X = np.random.randn(num_samples, input_dim).astype(np.float32)

# Define true weights and bias for synthetic targets.
true_w = np.array([[2.0], [-1.0], [0.5]], dtype=np.float32)

# Compute targets with linear rule plus small noise.
y = X @ true_w + 0.1 * np.random.randn(num_samples, 1).astype(np.float32)

# Validate shapes before building the model.
assert X.shape == (num_samples, input_dim)

# Validate target shape for safety.
assert y.shape == (num_samples, 1)

# Build a tiny sequential model for regression.
model = tf.keras.Sequential([
    tf.keras.layers.Input(shape=(input_dim,)),
    tf.keras.layers.Dense(1)
])

# Choose mean squared error loss function.
loss_fn = tf.keras.losses.MeanSquaredError()

# Create an SGD optimizer with moderate learning rate.
optimizer = tf.keras.optimizers.SGD(learning_rate=0.1)

# Prepare lists to store loss and gradient norms.
loss_history = []
grad_norm_history = []

# Define a small number of training epochs.
num_epochs = 8

# Use selected device context for training loop.
with tf.device(device_name):
    for epoch in range(num_epochs):

        # Record operations for automatic differentiation.
        with tf.GradientTape() as tape:
            preds = model(X, training=True)

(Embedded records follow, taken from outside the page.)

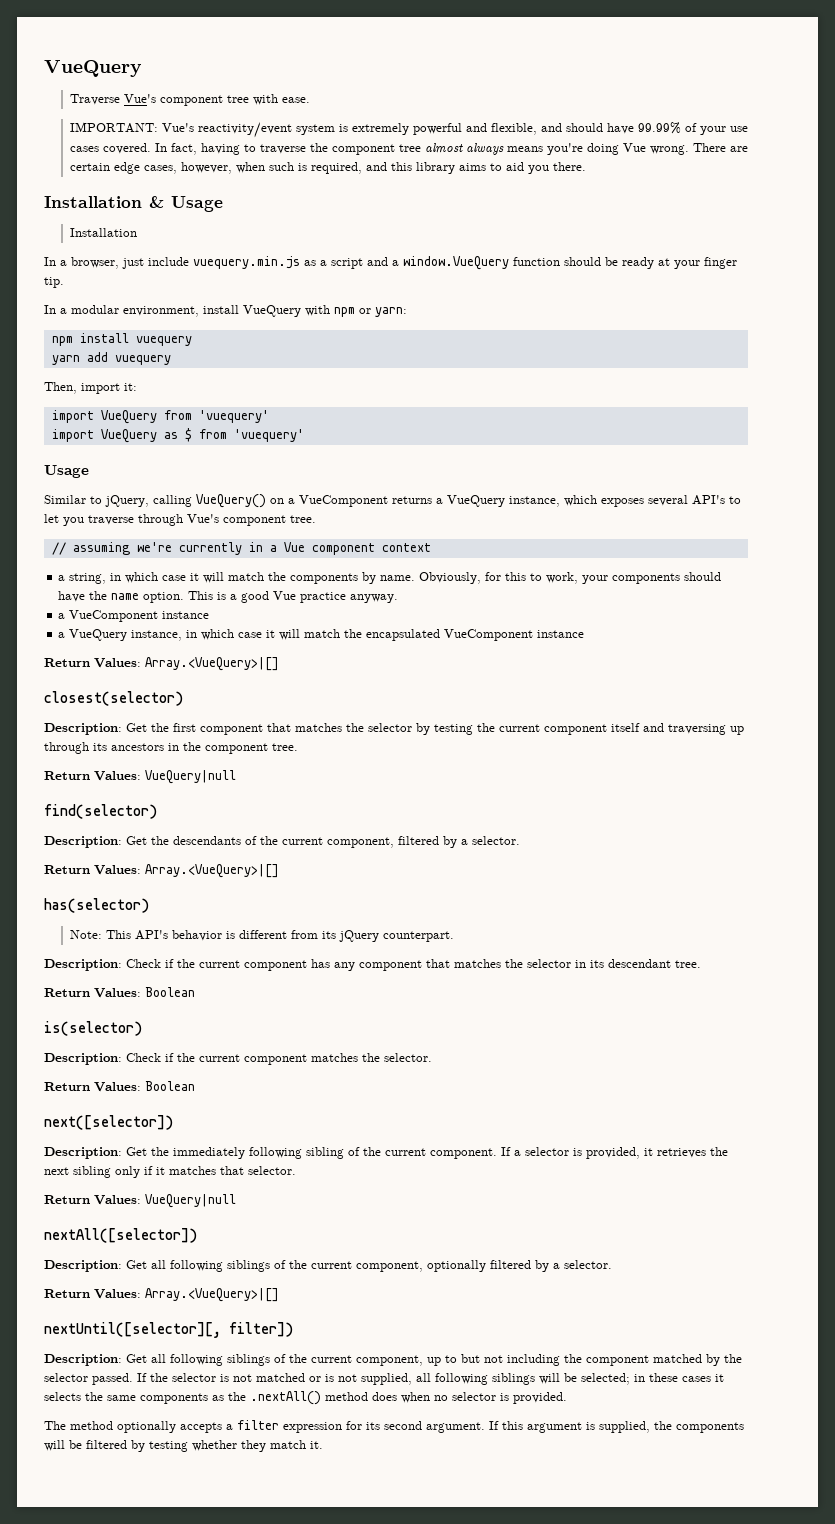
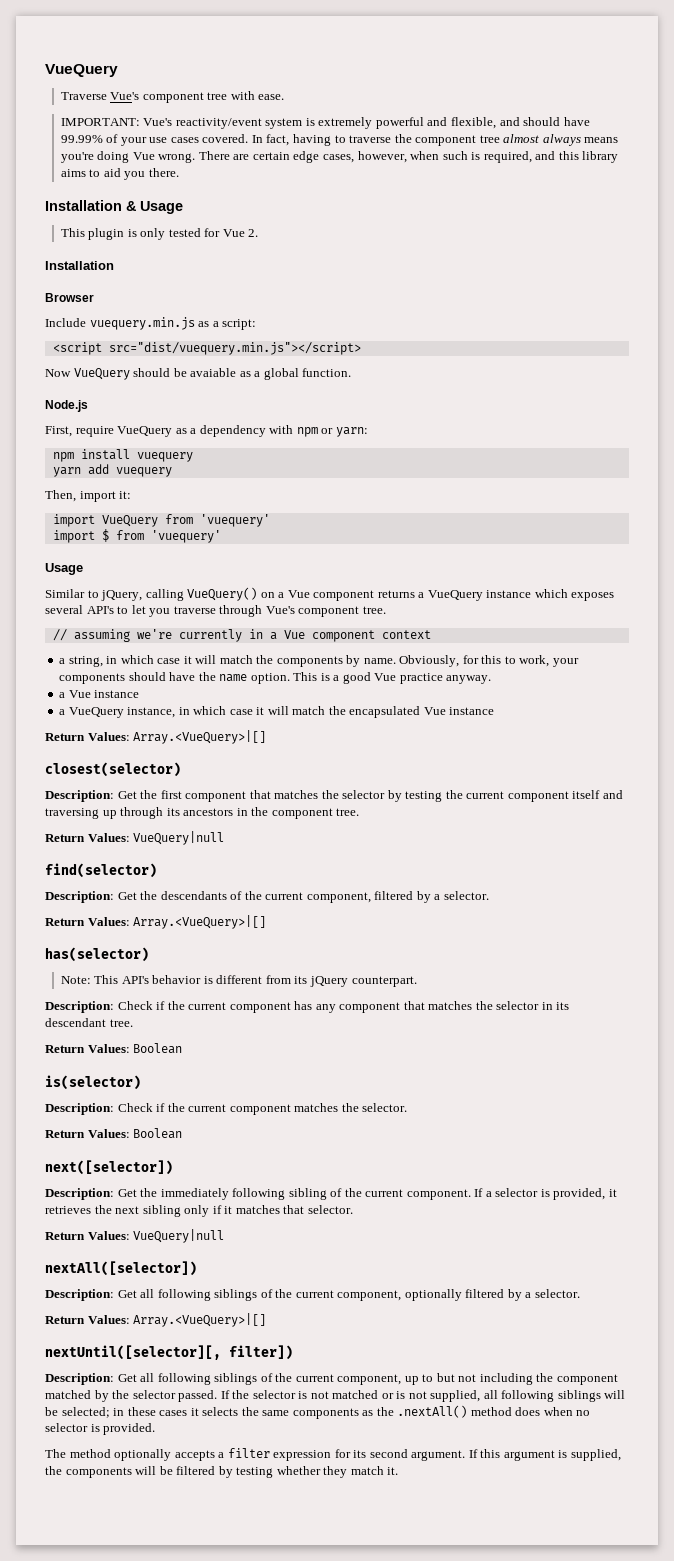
[69,228,137,237] [44,256,737,270] [44,277,64,288] [44,305,301,317] Installation // In a browser, just include vuequery.min.js as a script and a window.VueQuery function should be ready at your finger tip. // In a modular environment, install VueQuery -> [60,228,259,240] [45,261,114,270] [45,293,94,302] [45,317,257,330] [52,342,361,355] [45,368,352,380] [45,400,88,412] [45,425,266,437] This plugin is only tested for Vue 2. // Installation // Browser // Include vuequery.min.js as a script: // <script src="dist/vuequery.min.js"></script> // Now VueQuery should be avaiable as a global function. // Node.js // First, require VueQuery as a dependency
[100,429,178,443] VueQuery as -> (95, 536) none
[299,495,388,507] VueComponent -> [287,590,375,601] Vue component
[509,496,560,507] instance, -> [486,590,532,598] instance
[69,610,159,622] VueComponent -> [68,690,91,698] Vue
[444,629,534,641] VueComponent -> [423,707,446,715] Vue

            # Compute scalar loss value for this batch.
            loss_value = loss_fn(y, preds)

        # Compute gradients of loss with respect to weights.
        grads = tape.gradient(loss_value, model.trainable_variables)

        # Filter out any None gradients defensively.
        valid_grads = [g for g in grads if g is not None]

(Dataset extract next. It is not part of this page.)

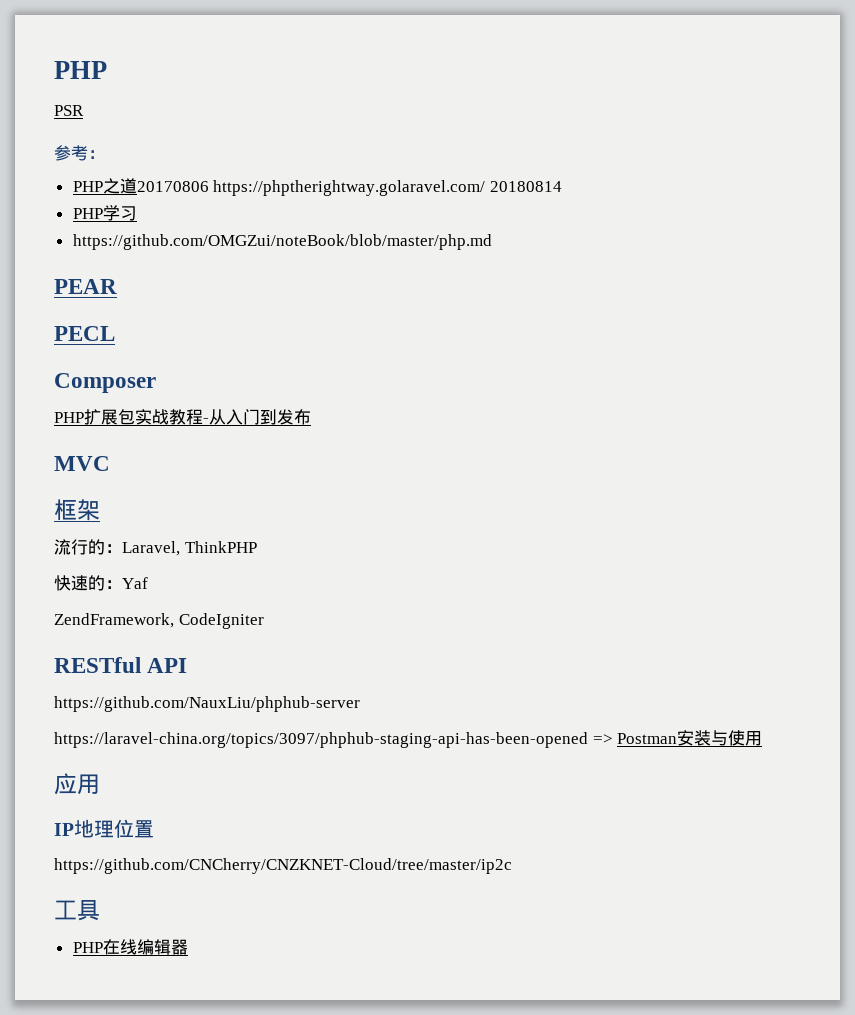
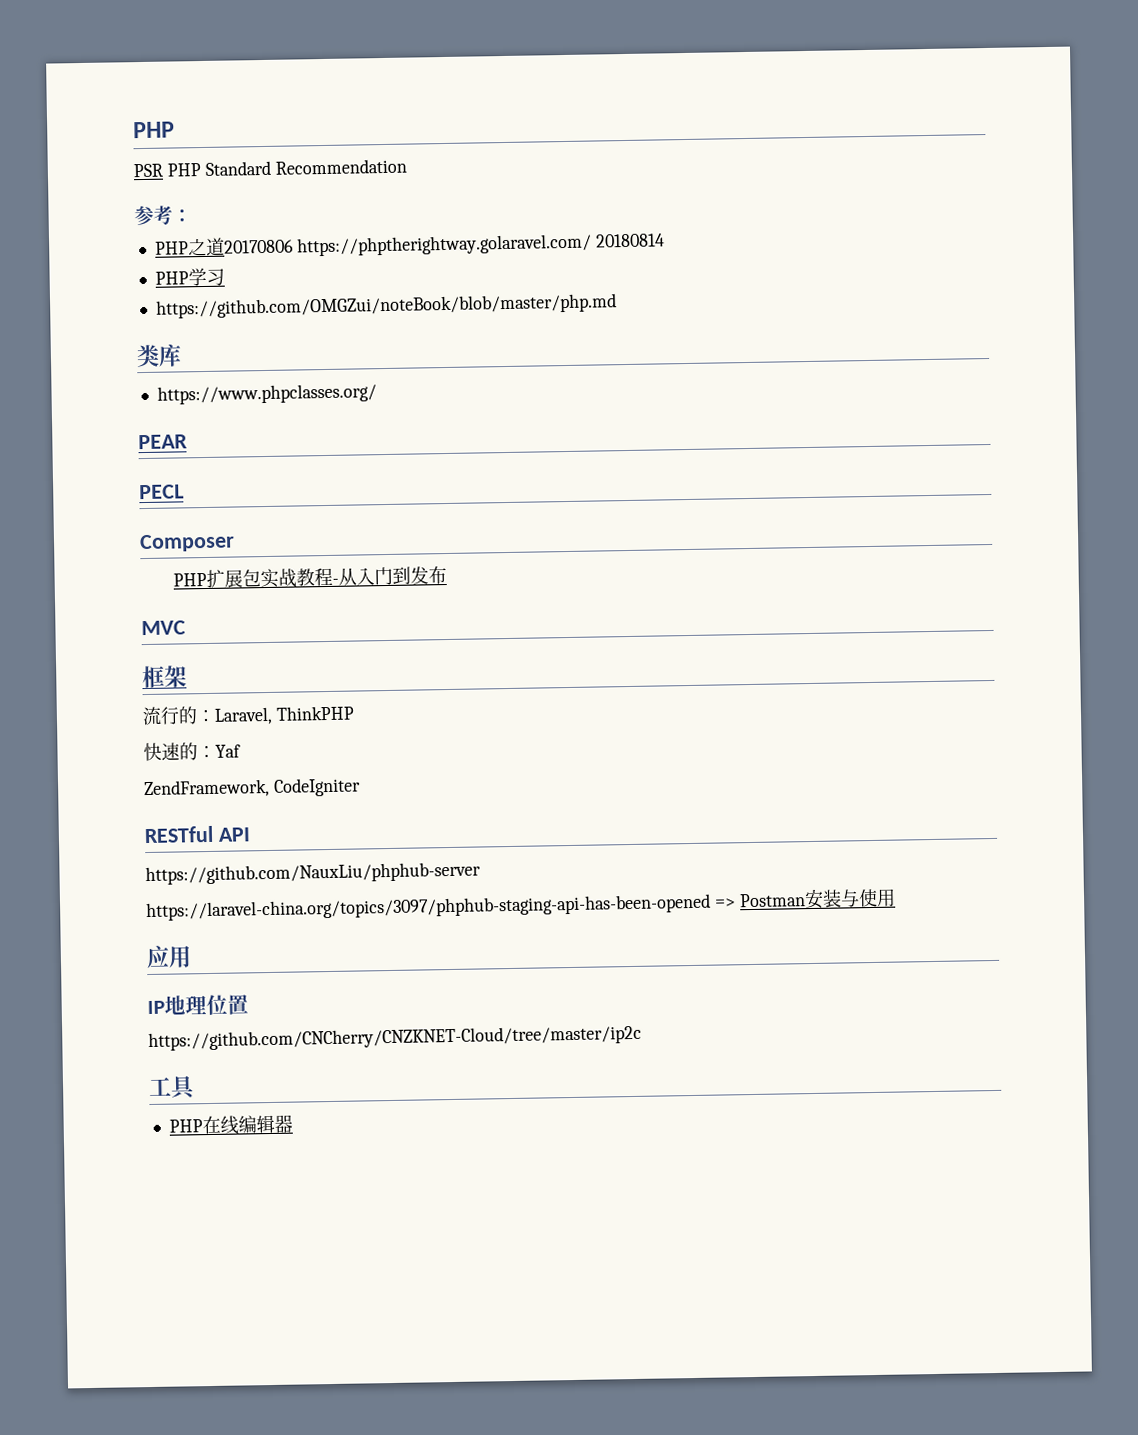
(84, 110) none -> [166,158,407,177] PHP Standard Recommendation
(492, 242) none -> [136,343,182,368] [156,383,377,405] // 类库 // https://www.phpclasses.org/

        # Compute global L2 norm of all gradients.
        squared_sums = [tf.reduce_sum(tf.square(g)) for g in valid_grads]

        # Add small epsilon to avoid numerical issues.
        total_squared = tf.add_n(squared_sums) + 1e-12

        # Take square root to obtain gradient L2 norm.
        grad_norm = tf.sqrt(total_squared)

        # Apply gradients to update model parameters.
        optimizer.apply_gradients(zip(grads, model.trainable_variables))

        # Store scalar values for later inspection.
        loss_history.append(float(loss_value.numpy()))

        # Store gradient norm as Python float value.
        grad_norm_history.append(float(grad_norm.numpy()))

# Print a compact header for monitoring results.
print("Epoch | Loss | Gradient L2 Norm")

# Loop through history and print few summary lines.
for epoch in range(num_epochs):
    loss_val = loss_history[epoch]

    # Retrieve corresponding gradient norm value.
    gnorm_val = grad_norm_history[epoch]

    # Print rounded values for readability.
    print(epoch + 1, "|", round(loss_val, 4), "|", round(gnorm_val, 4))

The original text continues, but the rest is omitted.